An estimated 200,000 rock music fans attended the festival. The initial attitude of the "young, hip police force" toward the fans in attendance was to "leave them alone", at least when they were inside the festival grounds. The festival was known for widespread, openly visible drug sales and public nudity.

John Laycock of the Windsor Star praised the festival, writing that "The Organization Men of Goose Lake have resurrected the spirit of Woodstock without the discomforts" and that "the giant amphitheatre was superbly equipped." Laycock mentioned the performances of Frost, Savage Grace, Chicago, The Flock, Jethro Tull, John Sebastian, Faces, Ten Years After, Mountain and The Flying Burrito Brothers as particularly memorable. Tom Wright, who was responsible for staging and logistics at the festival, including design of the revolving stage, reported that it had gone off "virtually hitch free".

The rotating stage was a success. Record store owner Dave Bernath remembered, "The band would literally hit their last note, say 'thank you' and 'goodbye,' they spun around and the next band started within a minute—in seconds! The first band was still fading out when the other band came on! That's the way it should be!"

Despite some problems, "most fans and musicians recall a sunny attitude surrounding the weekend". Rod Stewart enjoyed his Friday night performance so much that he stayed to watch Alvin Lee perform with Ten Years After the following night.

The participation of the White Panther Party and the affiliated Serve the People (STP) Coalition added some "street credibility" to the event. The festival took place at the time of the 25th anniversary of the atomic bombings of Hiroshima and Nagasaki, and peace groups publicized an anti-nuclear weapons message during the event.

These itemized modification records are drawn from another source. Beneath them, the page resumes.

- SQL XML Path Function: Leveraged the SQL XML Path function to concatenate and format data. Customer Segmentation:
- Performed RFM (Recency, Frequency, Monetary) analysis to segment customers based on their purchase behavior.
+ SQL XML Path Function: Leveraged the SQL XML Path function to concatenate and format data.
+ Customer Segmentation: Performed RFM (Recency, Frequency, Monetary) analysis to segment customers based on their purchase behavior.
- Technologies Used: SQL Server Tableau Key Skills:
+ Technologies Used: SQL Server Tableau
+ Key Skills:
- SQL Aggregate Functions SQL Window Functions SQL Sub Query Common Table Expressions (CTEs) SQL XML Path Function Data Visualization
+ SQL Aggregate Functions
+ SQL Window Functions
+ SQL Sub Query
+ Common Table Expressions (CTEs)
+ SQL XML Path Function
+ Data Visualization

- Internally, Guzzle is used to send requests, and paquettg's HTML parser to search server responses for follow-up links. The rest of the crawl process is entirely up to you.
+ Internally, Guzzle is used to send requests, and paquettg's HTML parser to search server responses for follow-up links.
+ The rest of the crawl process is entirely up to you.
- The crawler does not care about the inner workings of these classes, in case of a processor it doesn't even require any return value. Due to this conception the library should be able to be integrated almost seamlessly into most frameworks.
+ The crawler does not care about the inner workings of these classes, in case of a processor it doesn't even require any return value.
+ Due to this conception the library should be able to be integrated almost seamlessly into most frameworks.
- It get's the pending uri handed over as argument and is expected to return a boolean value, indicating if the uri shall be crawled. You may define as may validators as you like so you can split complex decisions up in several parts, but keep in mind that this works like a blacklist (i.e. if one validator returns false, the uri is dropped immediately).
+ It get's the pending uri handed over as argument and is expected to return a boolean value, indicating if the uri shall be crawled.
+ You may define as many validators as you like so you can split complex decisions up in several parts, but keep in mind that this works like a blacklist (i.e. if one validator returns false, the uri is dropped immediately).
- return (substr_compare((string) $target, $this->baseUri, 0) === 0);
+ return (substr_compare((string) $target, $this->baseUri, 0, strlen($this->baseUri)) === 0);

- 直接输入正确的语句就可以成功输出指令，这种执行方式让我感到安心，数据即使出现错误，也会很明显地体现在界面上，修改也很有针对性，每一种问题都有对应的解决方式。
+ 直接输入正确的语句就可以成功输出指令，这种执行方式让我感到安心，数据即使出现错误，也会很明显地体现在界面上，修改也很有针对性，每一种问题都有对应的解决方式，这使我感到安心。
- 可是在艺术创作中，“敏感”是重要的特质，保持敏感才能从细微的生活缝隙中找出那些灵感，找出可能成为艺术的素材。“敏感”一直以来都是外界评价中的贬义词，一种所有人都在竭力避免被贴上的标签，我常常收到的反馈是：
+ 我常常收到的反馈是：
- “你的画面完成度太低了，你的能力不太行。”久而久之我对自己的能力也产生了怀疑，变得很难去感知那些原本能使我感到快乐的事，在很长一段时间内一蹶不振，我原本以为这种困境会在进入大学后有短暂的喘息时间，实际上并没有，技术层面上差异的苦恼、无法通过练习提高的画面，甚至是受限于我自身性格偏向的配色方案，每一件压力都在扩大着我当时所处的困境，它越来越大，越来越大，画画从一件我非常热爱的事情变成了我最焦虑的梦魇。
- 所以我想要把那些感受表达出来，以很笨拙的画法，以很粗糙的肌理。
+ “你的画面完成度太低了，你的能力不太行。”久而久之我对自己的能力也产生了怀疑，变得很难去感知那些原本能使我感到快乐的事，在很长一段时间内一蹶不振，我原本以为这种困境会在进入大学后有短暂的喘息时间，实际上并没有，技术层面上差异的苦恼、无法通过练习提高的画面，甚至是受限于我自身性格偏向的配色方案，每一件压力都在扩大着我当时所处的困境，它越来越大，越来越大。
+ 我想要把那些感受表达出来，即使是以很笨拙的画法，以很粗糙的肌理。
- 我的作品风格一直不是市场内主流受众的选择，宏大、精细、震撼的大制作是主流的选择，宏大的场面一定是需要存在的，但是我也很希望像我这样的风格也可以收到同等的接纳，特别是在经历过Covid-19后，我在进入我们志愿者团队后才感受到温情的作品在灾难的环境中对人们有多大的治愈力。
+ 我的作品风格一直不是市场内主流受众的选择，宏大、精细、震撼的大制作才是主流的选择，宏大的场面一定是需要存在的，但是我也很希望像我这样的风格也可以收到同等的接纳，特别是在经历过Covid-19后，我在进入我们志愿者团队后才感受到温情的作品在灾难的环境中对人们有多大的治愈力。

Detroit rock historian David A. Carson wrote that "drugs took center stage" at Goose Lake, and that the park was "reminiscent of Attica" because of the barbed wire topped perimeter fence. There was a report of a rape by a group of bikers while The Stooges were performing.
===Aftermath===

There were 160 arrests of those leaving after the event, mostly on drug charges. Jackson County sheriff Charles Southworth estimated that "75% of the youths were on drugs".

Extensive newspaper coverage concentrated on the open drug sales and use at the festival. Michigan governor William Milliken denounced the "deplorable and open sale and use of drugs" at the festival, and called for investigation and prosecution of the "drug pushers" who were present. Michigan attorney general Frank J. Kelley said "I think we have seen the first and last rock concert of that size in Michigan".

Promoter Richard Songer was indicted for promoting the sale of drugs. He was acquitted in December 1971. The district attorney obtained an injunction barring any other public shows at the park. No further rock festivals took place at Goose Lake.

The site of the Goose Lake Festival is now the Greenwood Acres Family Campground.